三人当夜说到了夜深,这才各自回屋休息,桂皮因睡了一天,这一夜都没有睡意,在床上烙了一夜的烧饼,快日出时倒有些饿了,他没好意思叫下人做饭,在屋内翻出些点心吃了,又出外闲走几步,倒撞见个起来烧水的丫头,知道他饿了,便笑道,“厨子还没来呢,这会太早,外头也没东西卖。不如我把井里湃着的西瓜给您打一个来吃?本是预备昨晚送去的,偏您们睡得晚,倒是都没吃上。”
桂皮在船上几个月功夫,虽然跟着少夫人鲜蔬没断,但都是老三样,也吃腻了。鲜果什么的,自然更别想,到日本,吃食又极为寒酸,再说当时也根本顾不上这个。回来以后又只吃了一碗面,想到沙瓤西瓜,他口中的确分泌出了唾液,从井里打上来,自己吃了几口,果然味美,便一发不可收拾,吃了足足半个方才罢口。结果就是这个西瓜坏了事,不出一刻他就开始腹泻,一上午就蹲在茅房没起过身。连累得李韧秋和少夫人都不能动身,只好等他恢复。
桂皮跟在权仲白身边日久,其实也深通医理,他知道小城大夫多半都是庸医,索性不请大夫,自己给自己切了脉,便知是这一段操劳过度,元气虚耗,饮食又不规律,因此胃寒腹泻。这病症如能静养,也就是四五天便能好了。
当然,在痊愈之前,他是别想跟着少夫人一路颠簸,别说这样对病情不利,谁也不会带着一个随时要上茅房的人出门的。桂皮的心情,现在可谓是差到了极点,然而他实在看不出还有什么办法阻止少夫人同李韧秋单独出行……于情于理,他都势必不能要求少夫人因为自己,错过这千载难逢的机会。
因为他基本无法离开茅房,少夫人甚至都不能进来看他一眼,只是带话让他放心养病,桂皮实在焦虑得不像话了,也不顾难堪,在马桶上一把捉住李韧秋,嘶声道,“请您转告少夫人,我在真定等她,让她回天津时,务必把我带在身边!”
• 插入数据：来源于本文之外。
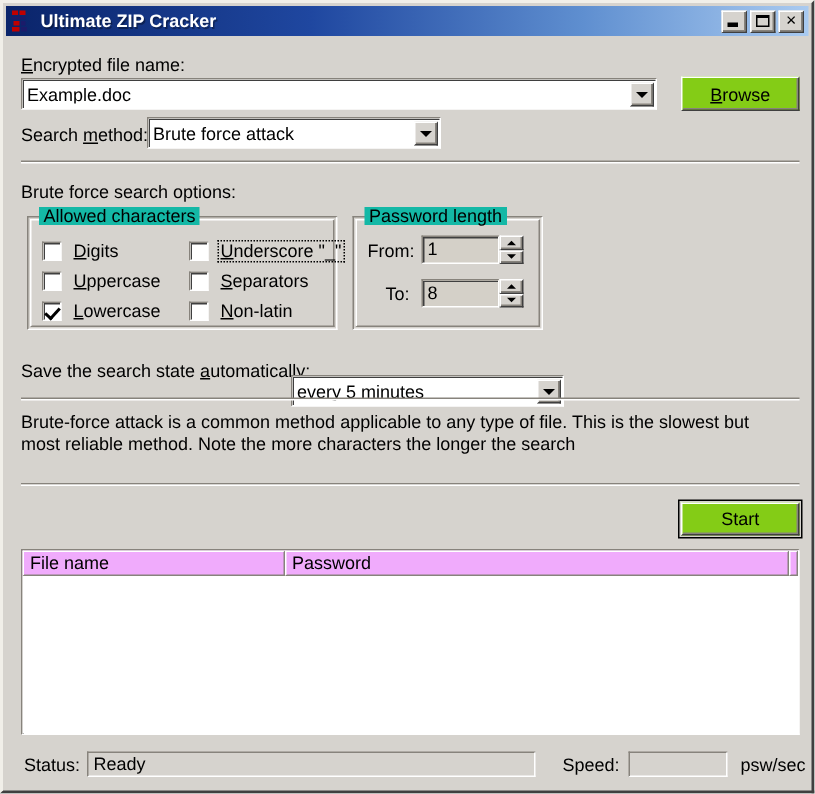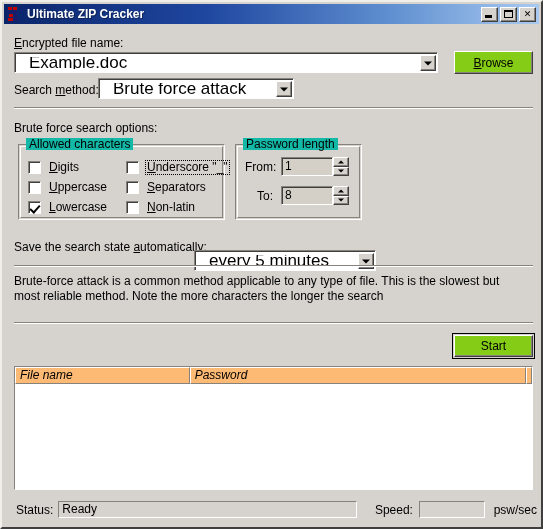--- a/index.html
+++ b/index.html
@@ -107,8 +107,8 @@
   .combo { position: absolute; display: flex; align-items: center; }
   .combo .val {
     flex: 1 1 auto;
-    padding-left: 14px;
-    font-size: 17px;
+    padding-left: 3px;
+    font-size: 12px;
     line-height: 12px;
     overflow: hidden;
     white-space: nowrap;

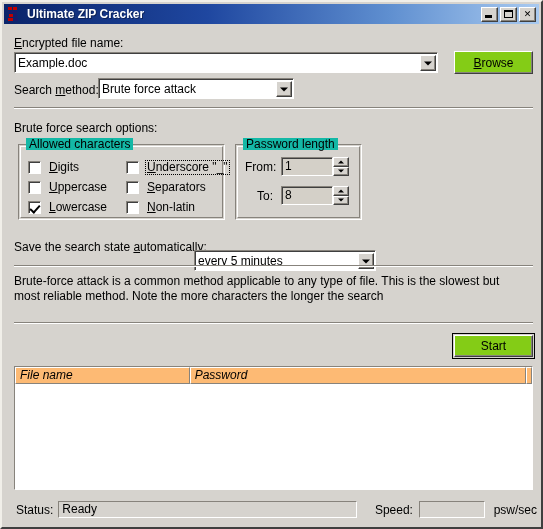--- a/index.html
+++ b/index.html
@@ -288,7 +288,7 @@
   }
   .lv-head { display: flex; height: 17px; }
   .lv-head .col {
-    background: #fdba74;
+    background: #f0abfc;
     border-top: 1px solid #ffffff;
     border-left: 1px solid #ffffff;
     border-right: 1px solid #87837c;
@@ -299,7 +299,6 @@
     padding-left: 4px;
     overflow: hidden;
     white-space: nowrap;
-    font-style: italic;
   }
   .lv-body { background: #ffffff; height: calc(100% - 17px); }
 

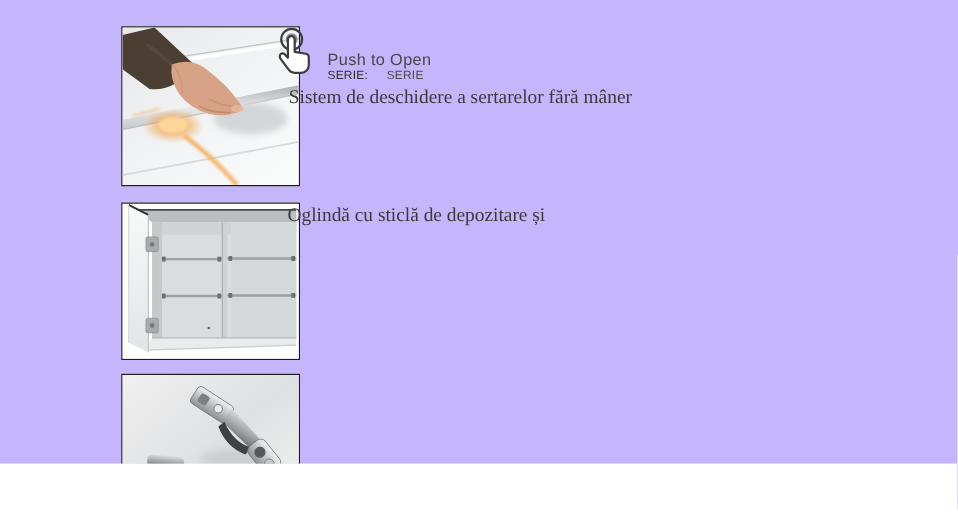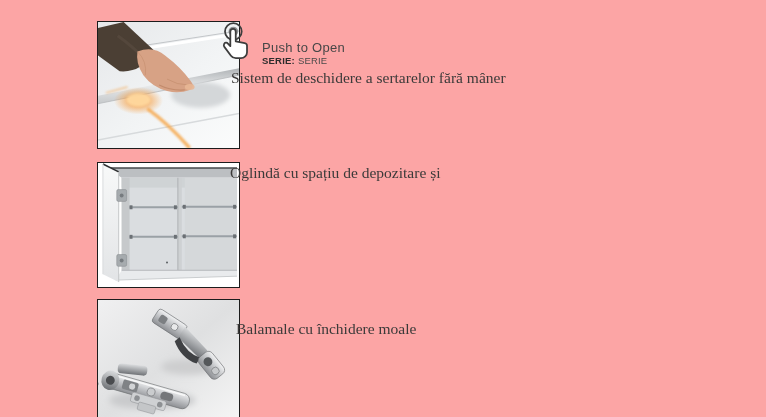--- a/index.html
+++ b/index.html
@@ -4,7 +4,7 @@
 <style>
   html,body{margin:0;padding:0;background:#ffffff;}
   .stage{
-    position:relative;width:766px;height:417px;background:#fca5a5;
+    position:relative;width:766px;height:371px;background:#c4b5fd;
     font-family:"Liberation Sans",sans-serif;overflow:hidden;
   }
   .photo{

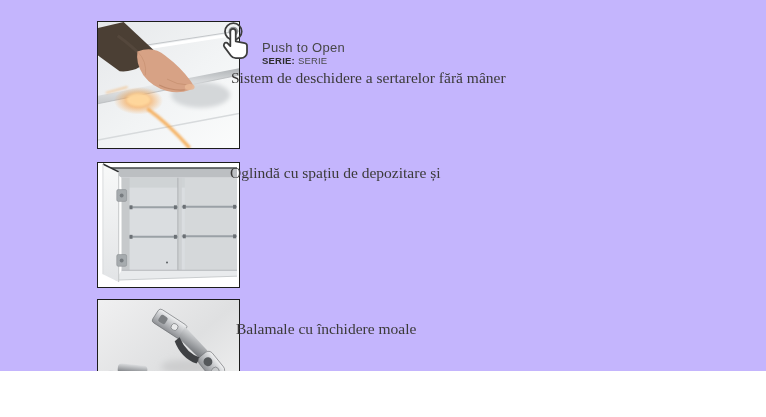--- a/index.html
+++ b/index.html
@@ -27,7 +27,7 @@
     position:absolute;left:262px;top:55px;
     font-size:9.5px;color:#4a4a4a;letter-spacing:.2px;white-space:nowrap;
   }
-  .badge-serie .lbl{font-weight:bold;color:#2d2d2d;margin-right:3px;}
+  .badge-serie .lbl{font-weight:normal;color:#2d2d2d;margin-right:15px;}
 
   .caption{
     position:absolute;margin:0;

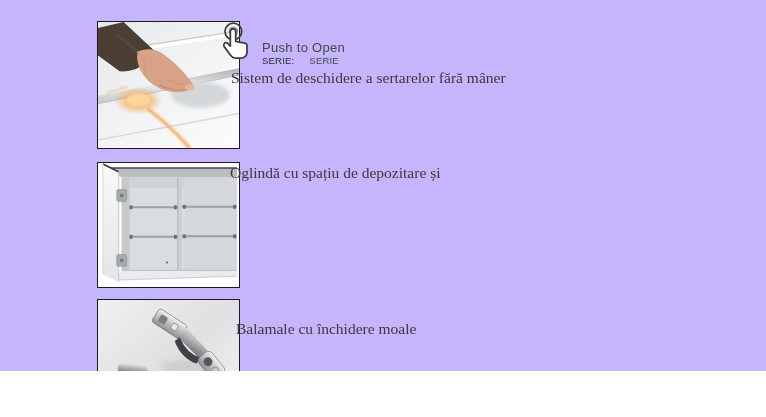--- a/index.html
+++ b/index.html
@@ -154,7 +154,7 @@
   </figure>
 
   <p class="caption" id="caption-2">
-      <span class="cap-line">Oglindă cu spațiu de depozitare și</span>
+      <span class="cap-line">Oglindă cu sticlă de depozitare și</span>
     </p>
 
   <figure class="photo" id="photo-3">

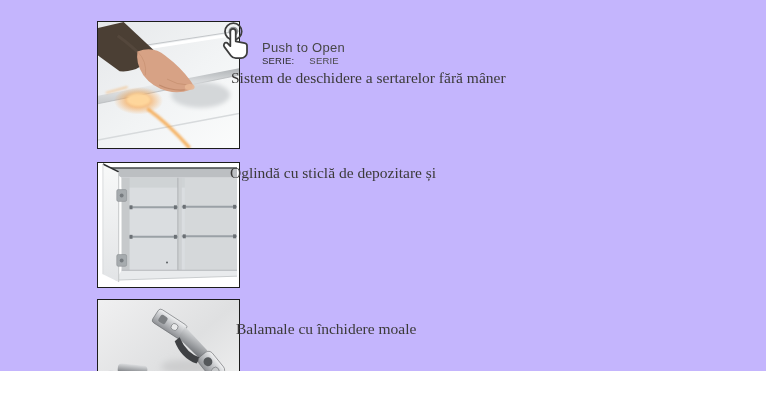--- a/index.html
+++ b/index.html
@@ -214,9 +214,6 @@
     </svg>
   </figure>
 
-  <p class="caption" id="caption-3">
-      <span class="cap-line">Balamale cu închidere moale</span>
-    </p>
 
 </div>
李韧秋望了他一眼,唇边忽而露出一点笑意,他的眼神极为锐利,似乎看穿了他的担忧,但下一瞬,又恢复了泰然、温存的面貌,他道,“桂皮兄弟,你就放心吧,我一定转告佩兰,不会让你太担心的。”
桂皮现在已经担心得不成样子,还能更担心到什么地步去?他苦笑了一声,忍着强烈的腹痛,注视着李韧秋,肃然道,“只盼着李公子记性好,能记得从前在广州的事,那便好了。这世上忘恩负义的人虽多,可你却不像是这种人!”
李韧秋面色微变,他并没有答话,只是缓缓退出了净房。